»»

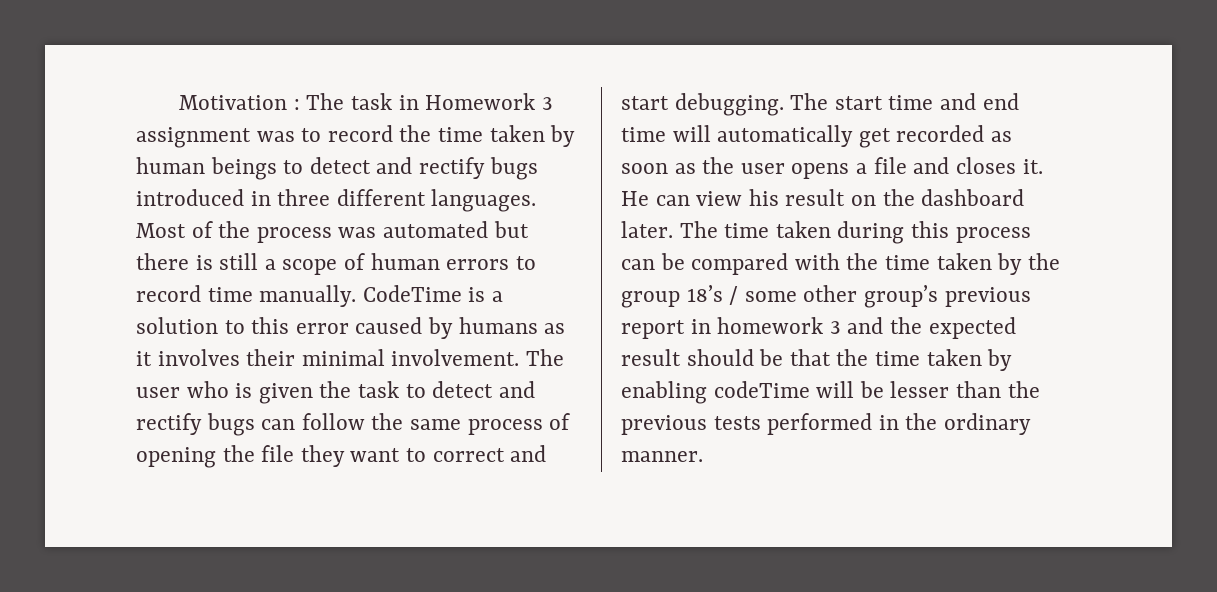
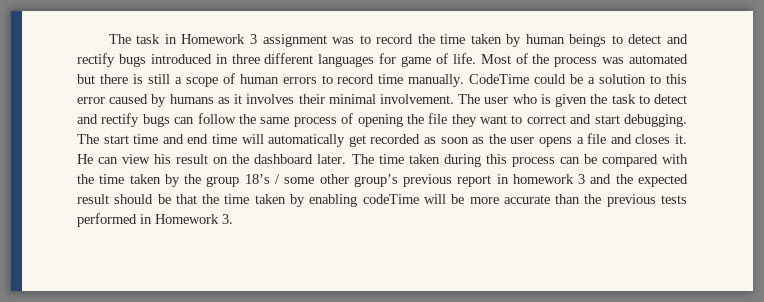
- Motivation : The task in Homework 3 assignment was to record the time taken by human beings to detect and rectify bugs introduced in three different languages.
+ The task in Homework 3 assignment was to record the time taken by human beings to detect and rectify bugs introduced in three different languages for game of life.
- CodeTime is a solution to this error caused by humans as it involves their minimal involvement.
+ CodeTime could be a solution to this error caused by humans as it involves their minimal involvement.
- The time taken during this process can be compared with the time taken by the group 18’s / some other group’s previous report in homework 3 and the expected result should be that the time taken by enabling codeTime will be lesser than the previous tests performed in the ordinary manner.
+ The time taken during this process can be compared with the time taken by the group 18’s / some other group’s previous report in homework 3 and the expected result should be that the time taken by enabling codeTime will be more accurate than the previous tests performed in Homework 3.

««

### Your goal
Copy out the preceding entries without a single change, leaving out the pictures.

### Finished task
- Motivation : The task in Homework 3 assignment was to record the time taken by human beings to detect and rectify bugs introduced in three different languages.
+ The task in Homework 3 assignment was to record the time taken by human beings to detect and rectify bugs introduced in three different languages for game of life.
- CodeTime is a solution to this error caused by humans as it involves their minimal involvement.
+ CodeTime could be a solution to this error caused by humans as it involves their minimal involvement.
- The time taken during this process can be compared with the time taken by the group 18’s / some other group’s previous report in homework 3 and the expected result should be that the time taken by enabling codeTime will be lesser than the previous tests performed in the ordinary manner.
+ The time taken during this process can be compared with the time taken by the group 18’s / some other group’s previous report in homework 3 and the expected result should be that the time taken by enabling codeTime will be more accurate than the previous tests performed in Homework 3.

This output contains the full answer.